Memo at Dawn. By chance that morning, Eisenhower's sleep was restless. Up at 6 a.m., half an hour earlier than usual, he read the memo left for him. The presidential day that followed was crammed with urgent consultation.

The first move was Eisenhower's idea.

With Allen Dulles, Jackson, Cutler and Hagerty standing by, a presidential statement aimed at the Russian people was drafted. Said Eisenhower: "The thoughts of America go out to all the people of the U.S.S.R.--the men and women, the boys and girls--in the villages, cities, farms and factories of their homeland ..."

Then came an appeal to Russia's deep-rooted religious tradition which still persists despite Marx's dictum that religion is "the opium of the people": "[The Russian people] are the children of the same God who is the Father of all peoples everywhere . . . Regardless of the identity of government personalities, the prayer of us Americans continues to be that the Almighty will watch over the people of that vast country and bring them, in His wisdom, opportunity to live their lives in a world where all men and women and children dwell in peace and comradeship."

Before the morning was done, the President talked things over in a meeting with Foster Dulles, held a phone consultation with U.N. Ambassador Henry Cabot Lodge in New York, gathered with the National Security Council for a weighty session that ran for 2 1/2 hours.

Next day presidential aides worked out the message that the U.S. Government would send to Moscow when death came. This was it: "The Government of the U.S. tenders its official condolences to the government of the U.S.S.R. on the death of Generalissimo Joseph Stalin, Prime Minister of the Soviet Union."

Said a White House official later: "Certainly it was chilly. After all, Stalin's gang is shooting at us."

Mixed Feelings. The U.S. press and people reacted with mixed feelings. Ex-President Harry Truman remarked: "I am sorry to hear of [Stalin's] trouble ... I'm never happy over anybody's physical breakdown." Much more typical was a Chicago restaurateur who put a black wreath in his window, with a sign below reading: "Joe's gone. Vodka on the house." The New York Daily News, as usual, called a spade a meat-ax: "Jailbird son of a drunken cobbler . . . in essence, a backwoods plug-ugly and killer." Less crudely, but no less clear in its condemnation, the New York Times said: "Our children's children will still be paying the price for the evil which he brought into the world."
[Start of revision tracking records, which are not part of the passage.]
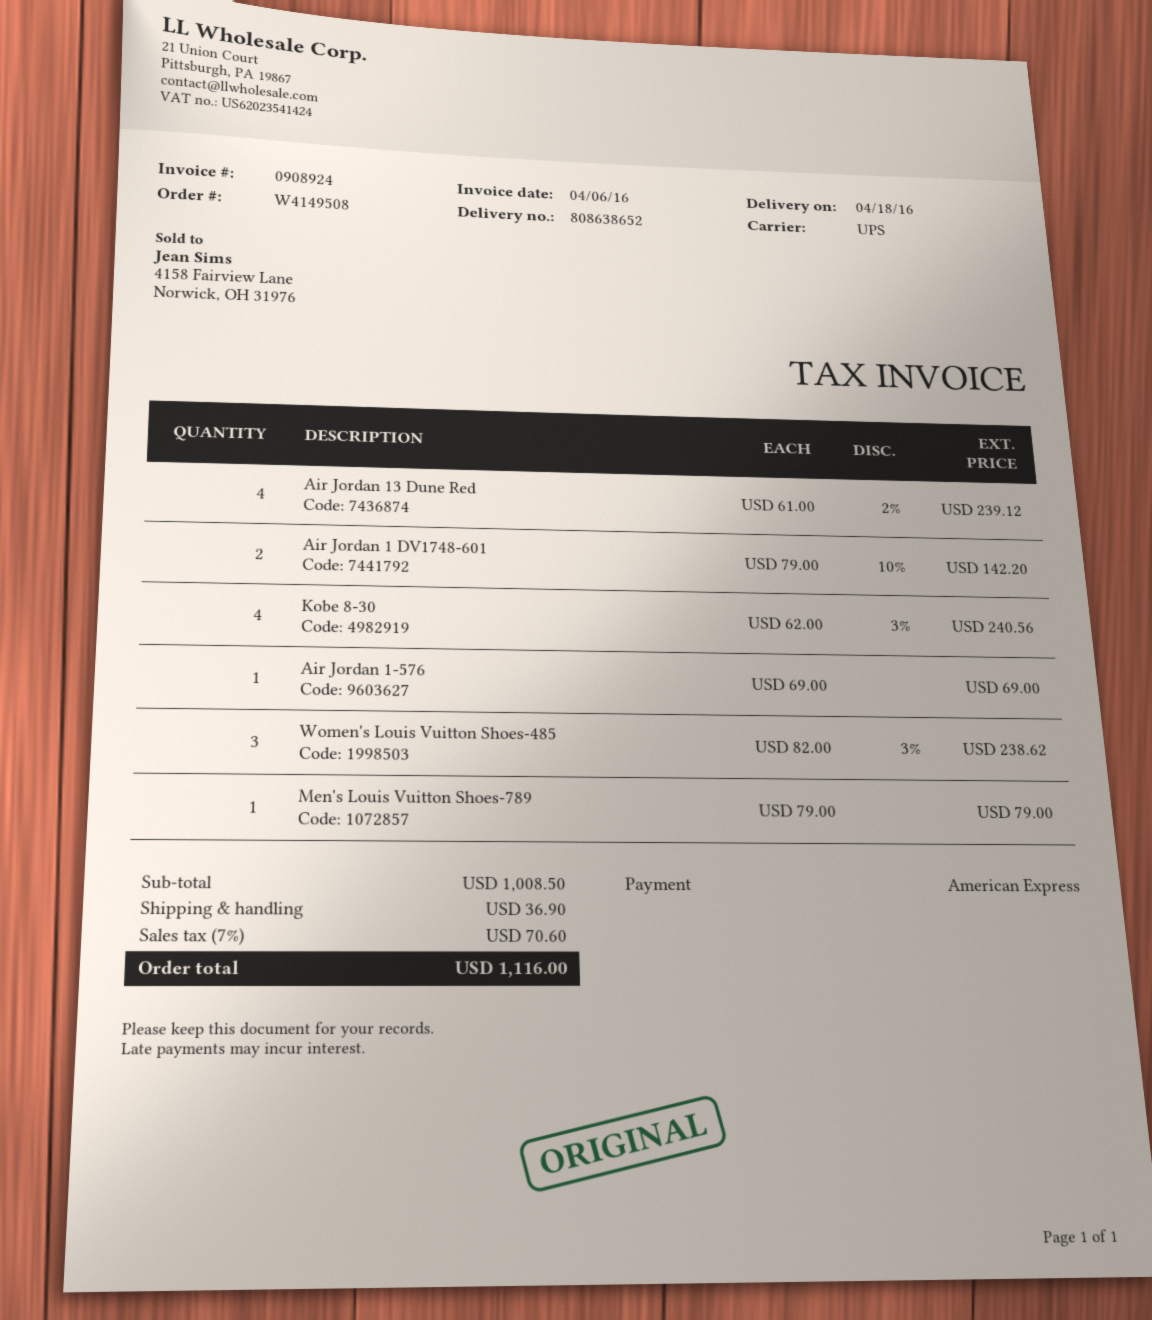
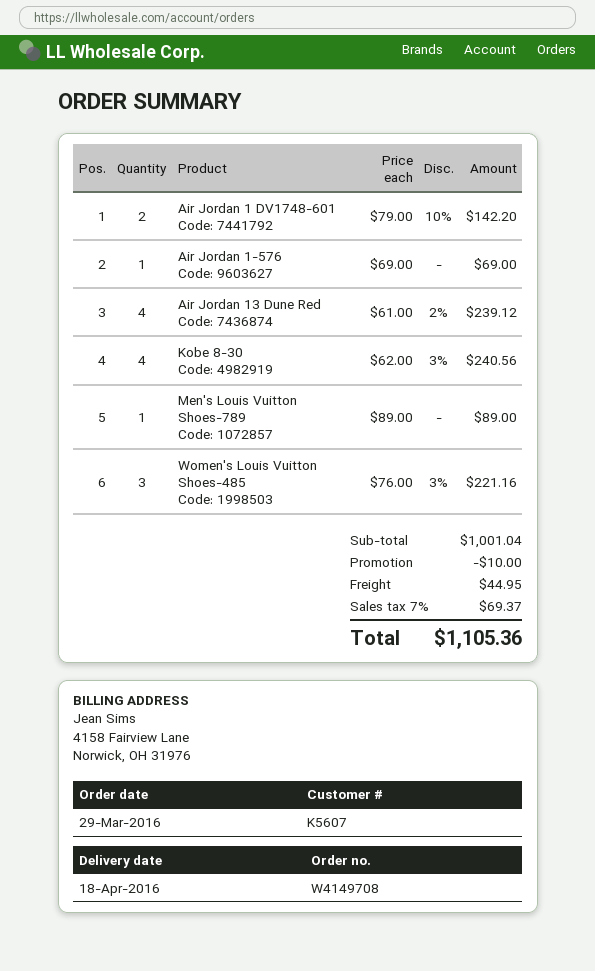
order number: W4149508 -> W4149708
Women's Louis Vuitton Shoes-485: 3 x 82.00 - 3% = 238.62 -> 3 x 76.00 - 3% = 221.16
Men's Louis Vuitton Shoes-789: 1 x 79.00 = 79.00 -> 1 x 89.00 = 89.00
subtotal: 1008.50 -> 1001.04
discount: none -> 10.00
shipping: 36.90 -> 44.95
tax: 7% = 70.60 -> 7% = 69.37
total: 1116.00 -> 1105.36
Rarely had the U.S. been so nearly unanimous about anything as in its hatred of what Stalin stood for. But the U.S. was far from being either unanimous or precise on why or what it hated. To some, Stalin was a personal despot who had betrayed the cause of Socialism and progress. To others, he was another expansionist czar who disturbed the peace of the world with aggression. To others, he was the typical and inevitable product of the Marxist religion.

The last group would have the least difficulty in adjusting themselves to Stalin's death. The philosophy that made Stalin had not died, and it was capable of producing thousands of leaders to carry on the basic policies and methods of Stalinism. The symbol of this force was the Kremlin, with its old defensive walls and churches converted into the nerve center of a vast effort at world revolution.

The change from Stalin to Malenkov & Co. might bring changes of tactics, a more pressing threat or a more cunning effort to lull the anti-Communist world to sleep. But the Kremlin and all that it stood for endured, essentially unchanged in its meaning and its menace.